Before-and-after change records
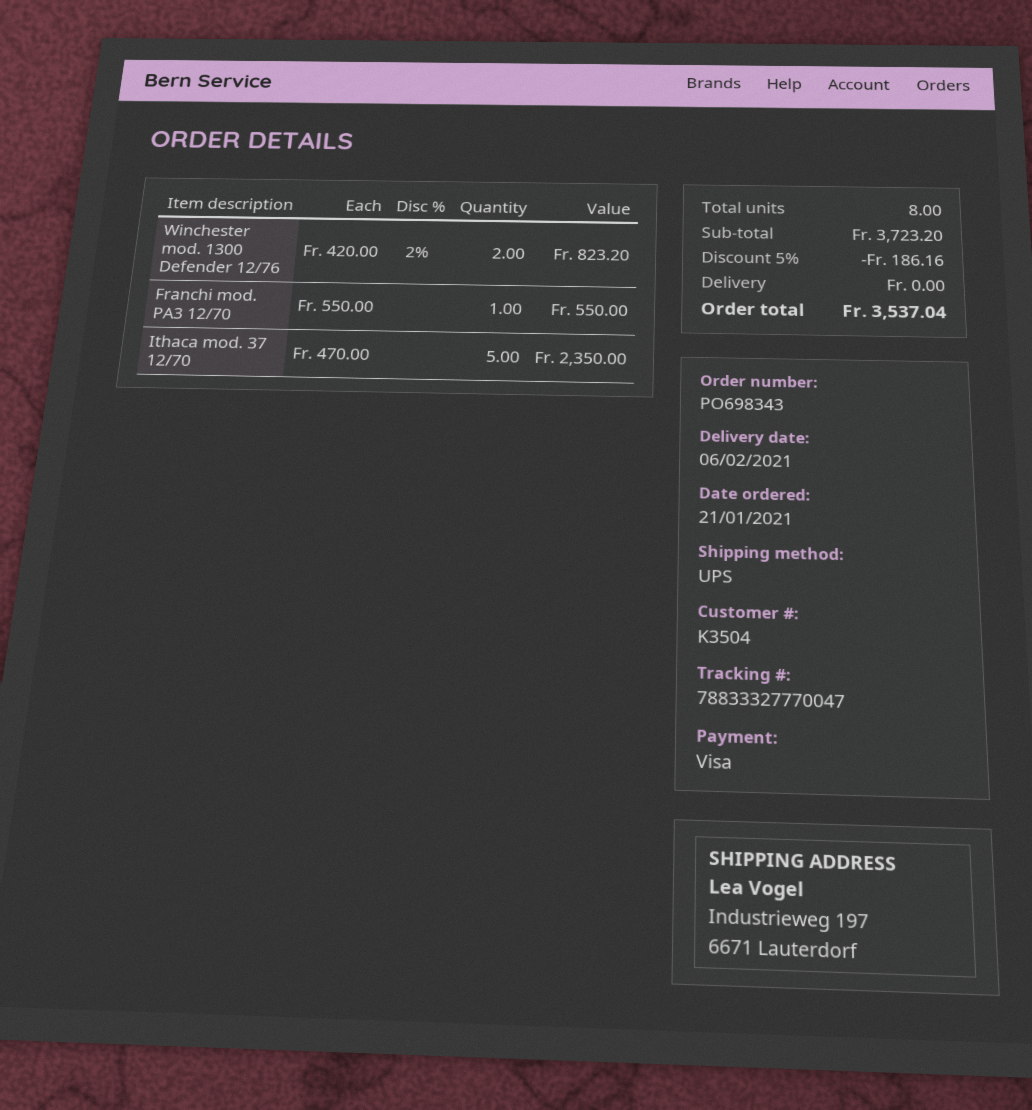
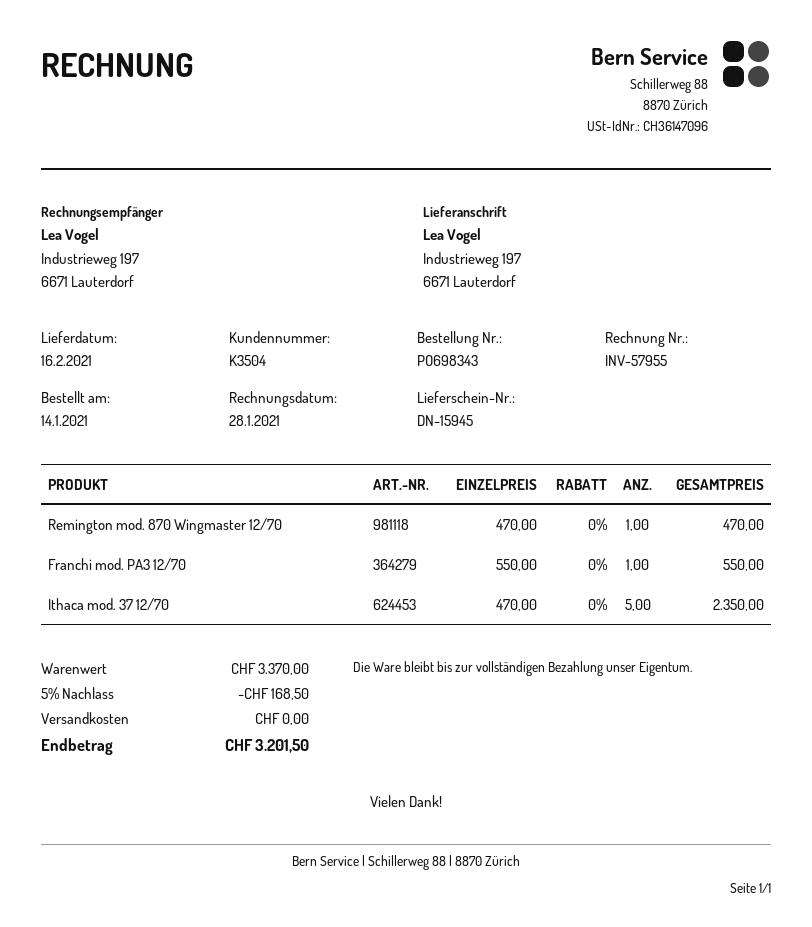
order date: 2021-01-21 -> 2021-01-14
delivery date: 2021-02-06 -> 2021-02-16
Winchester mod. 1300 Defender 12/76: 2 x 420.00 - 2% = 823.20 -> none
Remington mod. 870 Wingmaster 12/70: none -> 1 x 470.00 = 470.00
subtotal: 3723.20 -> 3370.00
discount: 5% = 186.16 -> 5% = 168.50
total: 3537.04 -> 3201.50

ASSIGNMENT
Output each record verbatim, but skip anything that is a picture.

SOLVED PROBLEM
order date: 2021-01-21 -> 2021-01-14
delivery date: 2021-02-06 -> 2021-02-16
Winchester mod. 1300 Defender 12/76: 2 x 420.00 - 2% = 823.20 -> none
Remington mod. 870 Wingmaster 12/70: none -> 1 x 470.00 = 470.00
subtotal: 3723.20 -> 3370.00
discount: 5% = 186.16 -> 5% = 168.50
total: 3537.04 -> 3201.50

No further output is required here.